For the first time since Russia opened its current war against rebels in Chechnya, a government representative met Thursday with an envoy from the separatists to discuss ways to end the 2-year-old conflict.
The meeting came on the final day of a three-day ultimatum announced by Russian President Vladimir V. Putin as part of a declaration of his nation's support for a U.S.-led war on terrorism.
In an address to the nation Monday night, Putin said Chechen rebels cannot be seen as separate from "international terrorism," and he gave them 72 hours to lay down their weapons and cut ties to their financial and military sponsors abroad.
In Chechnya, no more than a few dozen weapons were surrendered to local authorities. But Aslan Maskhadov, president of the republic's self-proclaimed separatist government, named aide Ahmed Zakayev as his envoy for talks with Russian officials. Zakayev met with a deputy to Viktor Kazantsev, Putin's representative in the region.
Neither the location nor the substance of the discussion was disclosed, and the name of Kazantsev's deputy was not provided. Russian officials have declared since the war began that they would not negotiate with Maskhadov.
"The process is continuing," Kazantsev said of the meeting. "The negotiations are ongoing."
Some observers, including independent military analyst Pavel Felgenhauer, said the ultimatum created a public pretext for Putin if he chooses to escalate the conflict under the umbrella of the war on terrorism.
"In the past two years, Russian troops have committed massive war crimes and killed thousands of civilians," Felgenhauer wrote in Thursday's editions of the English-language Moscow Times. "Now they are apparently preparing to do much more, but this time with U.S. endorsement."
But some Chechen leaders, including the republic's pro-Moscow representative in Russia's lower house of parliament, described the ultimatum as a genuine effort by Putin to begin peace talks.

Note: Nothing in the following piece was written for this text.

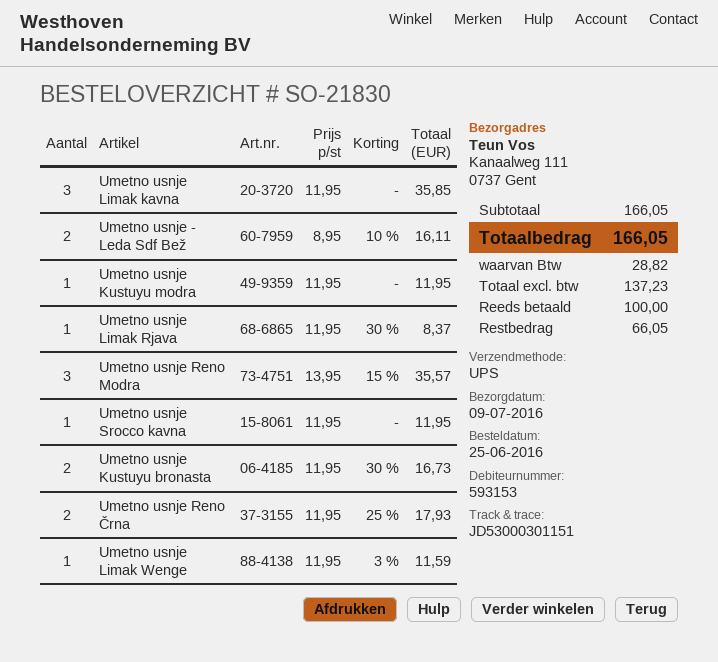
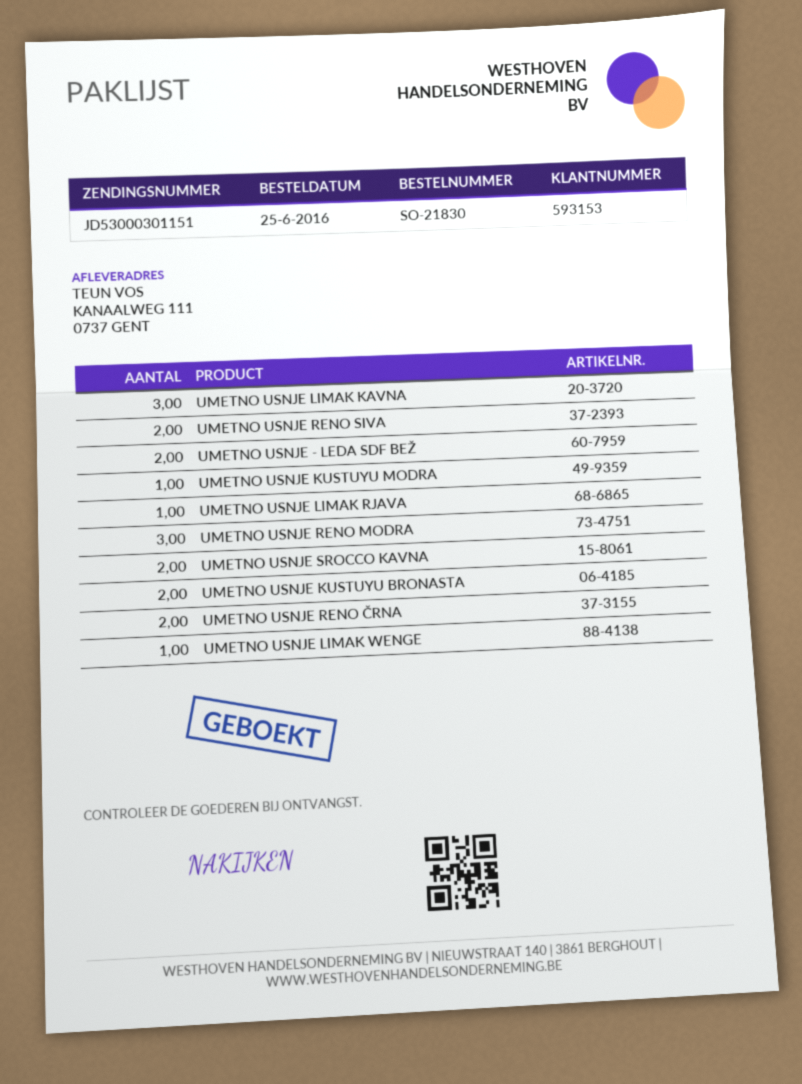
Umetno usnje Srocco kavna: 1 -> 2
UMETNO USNJE RENO SIVA: none -> 2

"The fighters must realize that they have been given a new chance to leave the battlefield alive--to walk out of the battle and not be carried away in a body bag," said Aslambek Aslakhanov, the parliament deputy. "Putin's statement has thus become a cornerstone of a legitimate framework that will help start negotiations at some level at least, and consequently end the war."
Zakayev, the Chechen representative at the talks, gave a similar interpretation in an interview posted on a pro-Chechen Web site, http://www.kavkaz.org. He noted that Putin, in his speech, acknowledged that some Chechens may have taken up arms for nationalist aims.
"It is not terrorism in any of its manifestations that is the root cause of the Chechen conflict, but solely the historically unsettled relations between Russia and Chechnya," Zakayev said in the interview. "The abyss of alienation between the two peoples can still be crossed; peaceful, good-neighborly relations between Russians and Chechens can become reality. It is in this context that we have interpreted the latest proposal of Russia's president--as a serious step toward beginning negotiations on a peace settlement. Further delay will only increase the number of senseless deaths."
After Russia's first war against the separatists ended inconclusively in 1996, Maskhadov was elected president of the breakaway government in January 1997. The elections, monitored by international observers, were deemed free and fair, but no government recognized Chechnya as an independent state except Afghanistan's Taliban regime.
Maskhadov failed to establish a stable government during the republic's three years of de facto independence. In September 1999, after waves of kidnappings by Chechen warlords and apartment house bombings elsewhere in Russia that killed about 300 people, Moscow launched another war against the rebels.
Russian officials have long denounced Maskhadov as a criminal who has no influence over rebel field commanders. However, no other Chechen rebel leader has a more credible claim to political authority.
Russian officials were circumspect about what might follow the expiration of the 72-hour deadline, whether they considered their terms met or not. Russian Defense Minister Sergei B. Ivanov said large-scale operations would be unnecessary.
"Over the past months, there have been no hostilities in Chechnya in the proper sense of the word--in fact, there have been no hostilities for already a year," Ivanov said from Brussels, where he met with North Atlantic Treaty Organization officials. "Aircraft do not fly, tanks and other vehicles do not drive around, there are no front-line battles, et cetera. Instead, there are only special operations. And they will continue to be held in an offensive, pinpoint manner, with regard to the changing situation."
Many observers have speculated that in return for Moscow's assistance during a possible military campaign against Afghanistan, the United States and its allies have agreed to tone down criticism of the Chechen war. Russian officials have long complained that Chechen rebels are financed by outside sponsors such as Osama bin Laden, described by President Bush as the prime suspect in the attacks on New York and the Pentagon.